Na década de 1940, a Varig resolve suspender seus voos para Rio Grande, obrigando nossos passageiros a embarcar em Pelotas, enfrentando as dificuldades de uma estrada de péssimas condições, ainda sem pavimentação. Ao tomar conhecimento deste fato, Cramer preocupou-se e resolveu fundar uma empresa aérea em sua terra natal. Em 1946, reunindo alguns capitalistas, fundou a Sociedade Anônima Viação Aérea Gaúcha – Savag. Dos três aviões Lockheed Lodestar adquiridos da Panair, de prefixos PP-SAA, PP-SAB e PP-SAC, o primeiro batizado de “Cidade de São Pedro do Rio Grande”, foi recebido festivamente em 10 de janeiro de 1947, iniciando, assim, as viagens entre Rio Grande, Pelotas e Porto Alegre. Em seguida, vieram os aparelhos que se chamariam “Cidade de Pelotas” e “Cidade de Bagé”.
Autorizada a funcionar em 2 de janeiro de 1947, a Savag cresceu e chegou a atender cerca de 15 cidades do Rio Grande do Sul, Santa Catarina e Paraná. Mais tarde, adquiriu um Douglas DC-3, batizado com o nome de “Erechim”, e iniciou os voos para Rio de Janeiro e São Paulo.
Guatavo Cramer perdeu a vida tragicamente, em 30 de julho de 1950, pilotando um de seus aviões, juntamente com o ex-ministro da Aviação, senador Salgado Filho. A homenagem que recebeu na ocasião, quando o Município, por decreto do prefeito Miguel de Castro Moreira, deu seu nome ao recém-inaugurado Aeroporto Municipal, pouco ou nada significa nos dias atuais, por falta do reconhecimento oficial das autoridades aeroviárias, que reconheceram, isto sim, o aeroporto de Bagé, como “Aeroporto Gustavo Cramer” e o de Erechim, como “Aeroporto Comandante Cramer”.

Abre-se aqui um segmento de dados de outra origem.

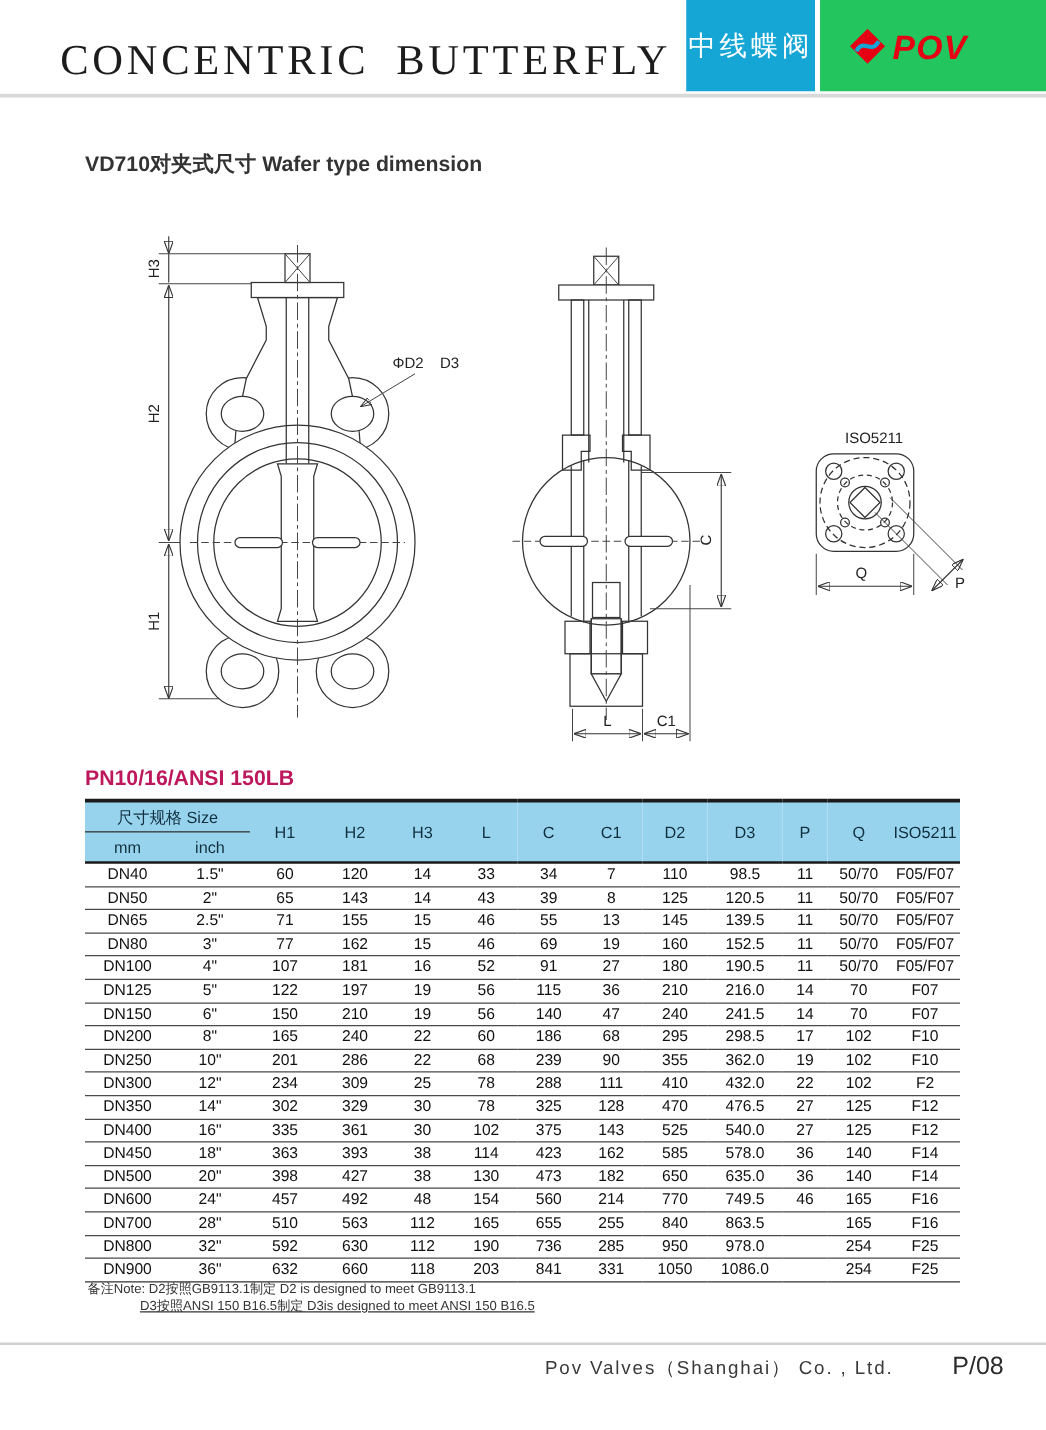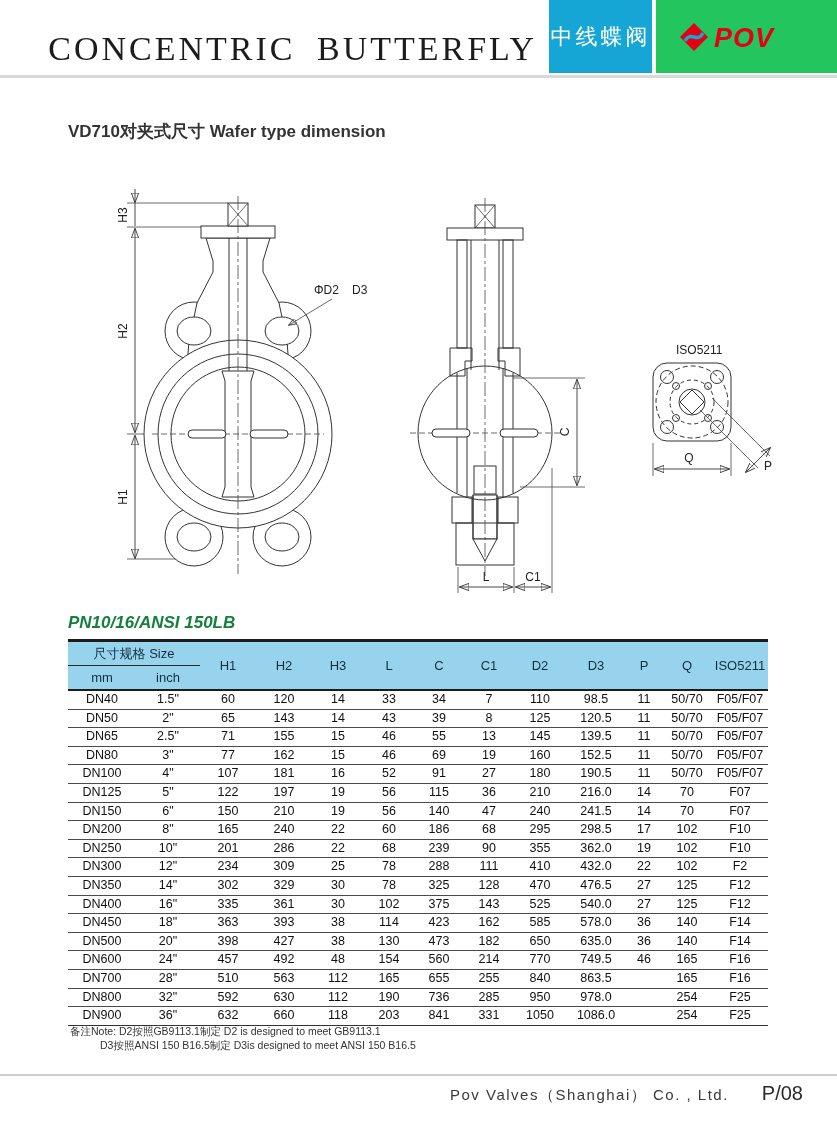--- a/index.html
+++ b/index.html
@@ -11,21 +11,21 @@
              font-size:34px;letter-spacing:3px;word-spacing:10px;color:#1c1c1c;white-space:nowrap;}
   .teal-box1{position:absolute;left:549px;top:0;width:103px;height:73px;background:#15a6d6;
              display:flex;align-items:center;justify-content:center;}
   .teal-box1 span{color:#fff;font-size:22px;letter-spacing:3px;white-space:nowrap;}
   .teal-box2{position:absolute;left:656px;top:0;width:181px;height:73px;background:#22c55e;
              display:flex;align-items:center;justify-content:center;}
   .hdr-rule{position:absolute;left:0;top:75px;width:837px;height:3px;background:#d9d9d9;}
 
   
   .sec-title{position:absolute;left:68px;top:120px;font-size:17px;font-weight:bold;color:#333;}
-  .pn-title{position:absolute;left:68px;top:613px;font-size:17px;font-weight:bold;color:#15803d;font-style:italic;}
+  .pn-title{position:absolute;left:68px;top:613px;font-size:17px;font-weight:bold;color:#be185d;}
 
   
   .drawing{position:absolute;left:0;top:160px;}
   .drawing line,.drawing path,.drawing rect,.drawing circle,.drawing ellipse,.drawing polygon
       {stroke:#333;stroke-width:1;fill:none;}
   .drawing .thin{stroke:#444;stroke-width:.8;}
   .drawing .dim{stroke:#333;stroke-width:.9;}
   .drawing .wht{fill:#fff;}
   .drawing .dd{stroke-dasharray:14 3 3 3;stroke-width:.8;stroke:#444;}
   .drawing .dsh{stroke-dasharray:6 3;stroke-width:.8;stroke:#444;}
@@ -39,25 +39,25 @@
                       padding:0;font-size:13px;}
   .dim-table thead th.size-group{border-bottom:1.2px solid #2a2a2a;}
   .dim-table thead tr.sub th{border-bottom:2.5px solid #1b1b1b;}
   .dim-table thead th.span2{border-bottom:2.5px solid #1b1b1b;}
   .dim-table tbody td{border-bottom:1px solid #4a4a4a;height:17.6px;line-height:17.6px;
                       padding:0;text-align:center;color:#111;}
   .dim-table tbody tr:last-child td{border-bottom:1.6px solid #333;}
 
   
   .notes{position:absolute;left:70px;top:1024px;font-size:10.5px;color:#333;line-height:14px;}
-  .notes .l2{margin-left:30px;}
+  .notes .l2{margin-left:42px;text-decoration:underline;}
 
   
   .ftr-rule{position:absolute;left:0;top:1074px;width:837px;height:2px;background:#cfcfcf;}
-  .ftr{position:absolute;top:1082px;right:34px;display:flex;align-items:baseline;}
+  .ftr{position:absolute;top:1082px;right:34px;display:flex;align-items:baseline;gap:14px;}
   .ftr .co{font-size:15px;letter-spacing:1.5px;color:#3a3a3a;}
   .ftr .pg{font-size:20px;color:#2b2b2b;margin-left:33px;}
 </style>
 </head>
 <body>
 
 <div id="page">
 
   <div class="hdr-title">CONCENTRIC  BUTTERFLY</div>
   <div class="teal-box1">

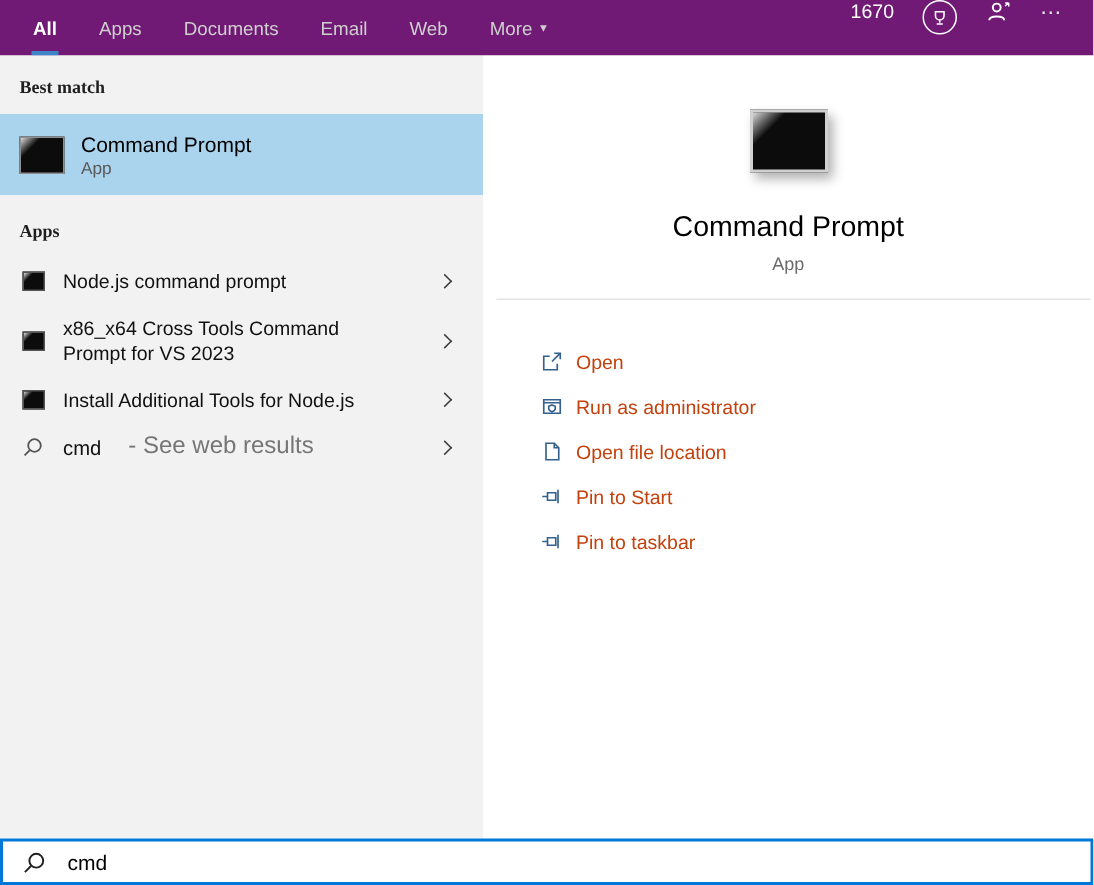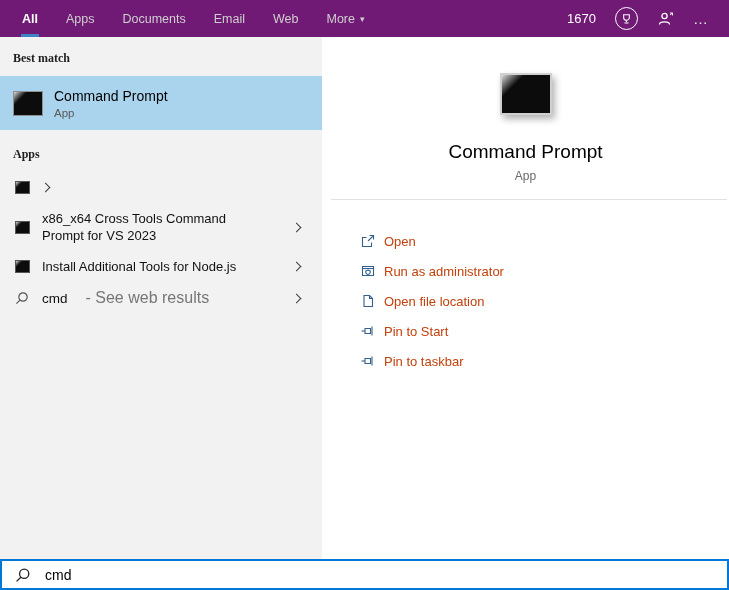--- a/index.html
+++ b/index.html
@@ -15,21 +15,21 @@
     background:#701a75; display:flex; align-items:stretch;
   }
   .tabs { display:flex; gap:26px; padding-left:21px; }
   .tab {
     display:flex; align-items:center; color:#cfcfcf; font-size:12.5px;
     border-bottom:3px solid transparent; padding:3px 1px 0 1px; cursor:default;
   }
   .tab.active { color:#fff; font-weight:bold; border-bottom-color:#3f83c7; }
   .tab .caret { font-size:9px; margin-left:5px; color:#cfcfcf; }
   .topbar-right {
-    margin-left:auto; display:flex; align-items:center; gap:19px;
+    margin-left:auto; display:flex; gap:19px;
     padding-right:20px; color:#fff;
   }
   .points { font-size:13px; color:#fff; }
   .circle-icon {
     width:23px; height:23px; border:1.4px solid #fff; border-radius:50%;
     display:flex; align-items:center; justify-content:center;
   }
   .ellipsis { font-size:15px; color:#e8e8e8; letter-spacing:1px; line-height:10px; }
 
   
@@ -158,20 +158,21 @@
       <span class="bm-sub">App</span>
     </span>
   </div>
 
   <div class="section-header tight">Apps</div>
 
   <div class="list-row">
     <span class="icon-slot">
         <span class="cmd-win cmd-xs"></span>
       </span>
+    <span class="label">Node.js command prompt</span>
     <span class="chev"></span>
   </div>
 
   <div class="list-row">
     <span class="icon-slot">
         <span class="cmd-win cmd-xs"></span>
       </span>
     <span class="label">x86_x64 Cross Tools Command Prompt for VS 2023</span>
     <span class="chev"></span>
   </div>

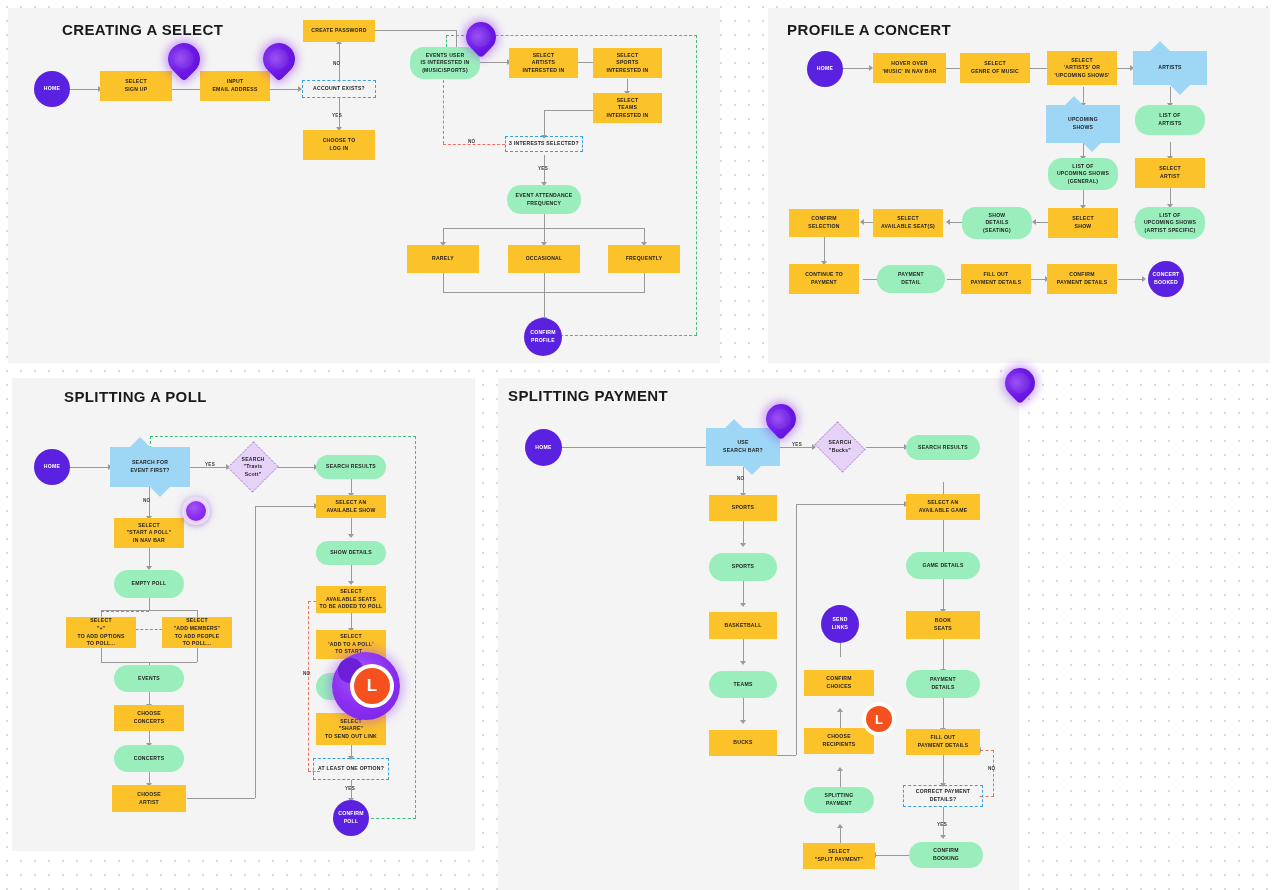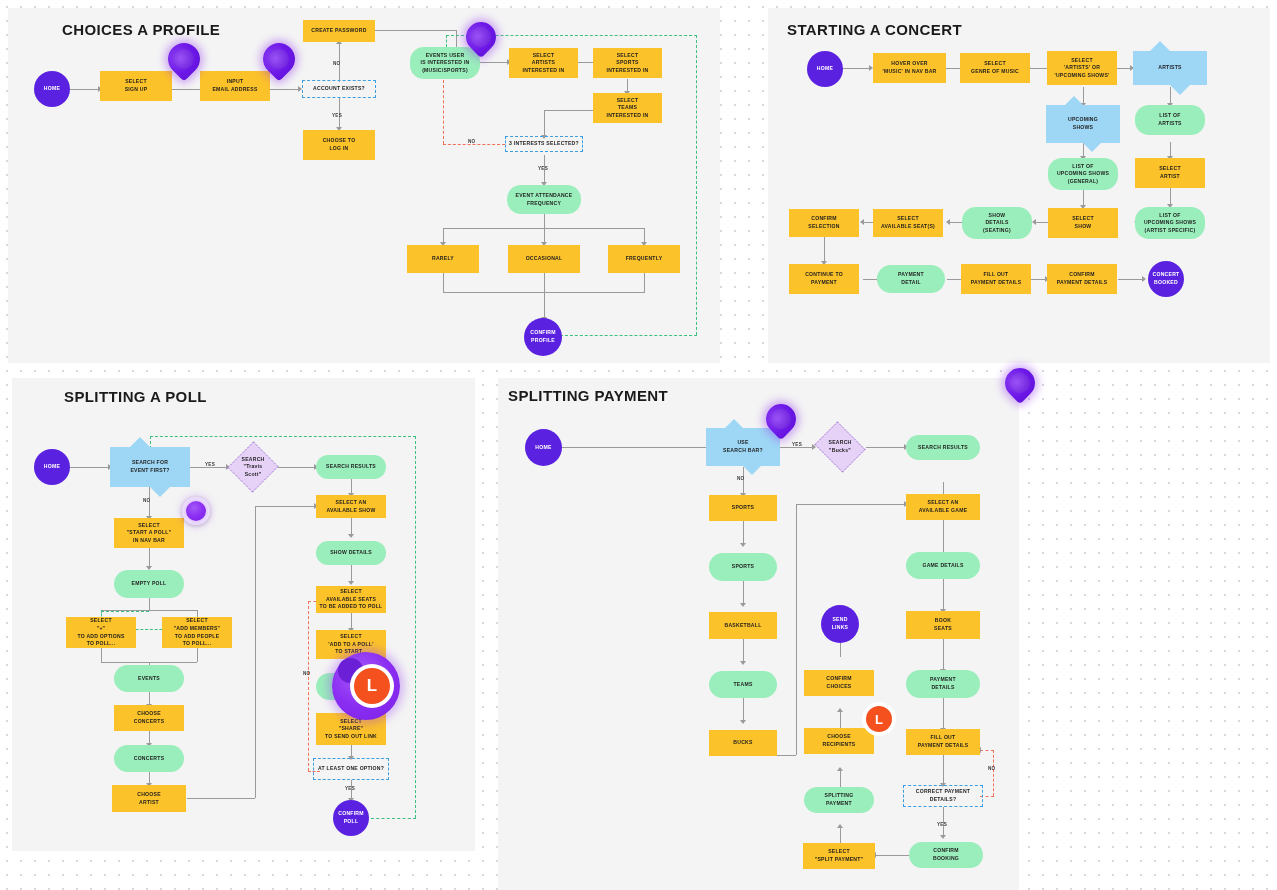--- a/index.html
+++ b/index.html
@@ -81,21 +81,21 @@
   }
   .halo{
     position:absolute;border-radius:50%;background:#fff;
     box-shadow:0 1px 4px rgba(0,0,0,.18);
   }
 </style>
 </head>
 <body>
 
 <div class="panel" style="left:8px;top:8px;width:712px;height:355px;"></div>
-<div class="panel-title" style="left:62px;top:21px;">CHOICES A PROFILE</div>
+<div class="panel-title" style="left:62px;top:21px;">CREATING A SELECT</div>
 
 <div class="ln lh" style="left:70px;top:89px;width:30px;"></div>
 <div class="arw a-r" style="left:98px;top:86px;"></div>
 <div class="ln lh" style="left:172px;top:89px;width:30px;"></div>
 <div class="arw a-r" style="left:200px;top:86px;"></div>
 <div class="ln lh" style="left:270px;top:89px;width:30px;"></div>
 <div class="arw a-r" style="left:298px;top:86px;"></div>
 <div class="ln lv" style="left:339px;top:42px;height:40px;"></div>
 <div class="arw a-u" style="left:336px;top:40px;"></div>
 <div class="ln lv" style="left:339px;top:97px;height:32px;"></div>
@@ -172,21 +172,21 @@
     <div class="inner"></div>
   </div>
 <div class="cursor" style="left:263px;top:43px;width:32px;height:32px;">
     <div class="inner"></div>
   </div>
 <div class="cursor" style="left:466px;top:22px;width:30px;height:30px;">
     <div class="inner"></div>
   </div>
 
 <div class="panel" style="left:768px;top:8px;width:502px;height:355px;"></div>
-<div class="panel-title" style="left:787px;top:21px;">STARTING A CONCERT</div>
+<div class="panel-title" style="left:787px;top:21px;">PROFILE A CONCERT</div>
 
 <div class="ln lh" style="left:843px;top:68px;width:28px;"></div>
 <div class="arw a-r" style="left:869px;top:65px;"></div>
 <div class="ln lh" style="left:946px;top:68px;width:16px;"></div>
 <div class="arw a-r" style="left:960px;top:65px;"></div>
 <div class="ln lh" style="left:1029px;top:68px;width:18px;"></div>
 <div class="arw a-r" style="left:1027px;top:65px;"></div>
 <div class="ln lh" style="left:1116px;top:68px;width:16px;"></div>
 <div class="arw a-r" style="left:1130px;top:65px;"></div>
 <div class="ln lv" style="left:1083px;top:87px;height:18px;"></div>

É preciso, e urgente, que alguém tome a iniciativa de prestar a merecida homenagem devida ao nosso conterrâneo que teve a ousadia de criar, há 65 anos, uma empresa aérea que talvez tenha sido a primeira numa cidade do interior do Brasil. Gustavo Cramer merece ter seu nome perpetuado nem que seja numa rua da cidade que o viu nascer. Com a palavra nossos homens públicos!